A lot of the meeting was #2 and #3 sharing their screens showing the rest of us how they use Emacs and Org to manage REST requests. They use different languages inside the Org files to make the requests and to process the results. I have to admit sometimes I was a bit lost during their demos; their Emacs-fu is very powerful.
They both mentioned an Emacs package called verb to help manage requests. #2 uses shell, awk and Python to make the requests, then transforms the JSON result into edn (extensible data notation) (pronounced like “Garden of edn”) and works with it using Clojure in a REPL inside Emacs. He also changed his file to make a request with curl. #3 had an elisp function inside javascript to populate his JSON request.
#3 talked about verb using the header line. I honestly have never heard of the header line. The mode line is the line at the bottom, and every config has that; the header line is like a mode line at the top. I think most configs do not use it or disable it. Prelude does not have it. My config (based on an Emacs config for Clojure by Daniel Higginbotham, aka flyingmachine) does not have it either (see Note 1 below). I think the mode line has always been in Emacs, and the header line was just added a few years ago.
#3 also mentioned which-key: per its web page it is a package “that displays available keybindings in popup”. #3 says lives in Org mode, and uses it to keep notes for meetings; he is an inspiration to us all.
#8 said he loves and hates VS Code. MSCode is easy to use, and he said he was having a hard time getting into Emacs. I think he might be trying to do too much at once with Emacs. #1 mentioned you do not have to open PDFs in Emacs if you do not want to. #2: said many people see Emacs as an editor, tool, or IDE, and while it is those things, ultimately it is a Lisp REPL. I wish I heard what he said after that, but then my power went out. Perhaps next time he will complete the thought again.
You’re welcome.
Note 1: Prelude and flyingmachine’s Emacs config may have changed since I last downloaded them. My version of Prelude is from a year ago, and I have been altering flyingmachine’s config from about three years ago.
I give people numbers since I do not know if they want their names in this write-up. Think of it as the stoner’s version of the Chatham House Rule.
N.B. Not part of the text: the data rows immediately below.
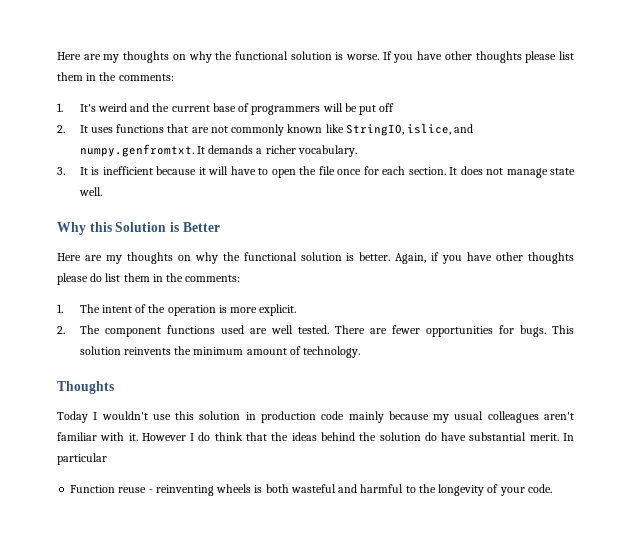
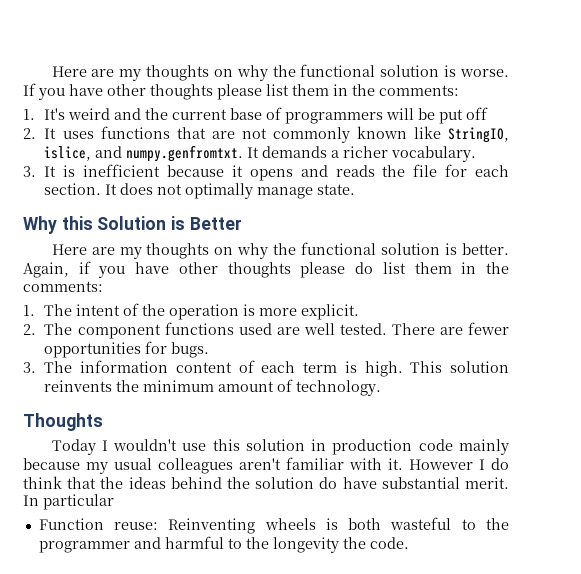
[208,166,296,178] will have to open -> [249,165,375,181] opens and reads
[337,169,362,175] once -> (438, 170) none
[506,168,575,178] [78,187,102,196] manage state well. -> [185,183,356,199] optimally manage state.
(546, 331) none -> [23,360,403,377] // 3. The information content of each term is high.
[118,485,214,496] reuse - reinventing -> [114,518,256,534] reuse: Reinventing
(336, 488) none -> [461,518,510,530] [38,541,130,553] to the programmer
[487,484,525,496] of your -> [342,537,366,549] the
I figured that numbers are a little clearer than “someone said this, and someone else said that, and a third person said something else”. Plus it gives participants some deniability. People’s numbers are based on the order they are listed on the call screen, and the same person may be referred to by different numbers in different months.
I am not the official spokesperson for the group. I just got into the habit of summarizing the meetings every month, and adding my own opinions about things. The participants may remember things differently, and may disagree with opinions expressed in this post. Nothing should be construed as views held by anyone’s employers past, present or future. That said, if you like something in this post, I will take credit; if you don’t, blame somebody else.
Image from Mungi Gospels, an 11th-century Armenian manuscript housed at the Matenadaran Institute of Ancient Manuscripts in Yerevan; image from Wikimedia, assumed allowed under public domain.
Aww, shucks! =) Thanks for helping new people get more into it. For what it’s worth, I like your write-ups (thanks for adding all those links!) and I think they’re at least as useful as recordings would have been.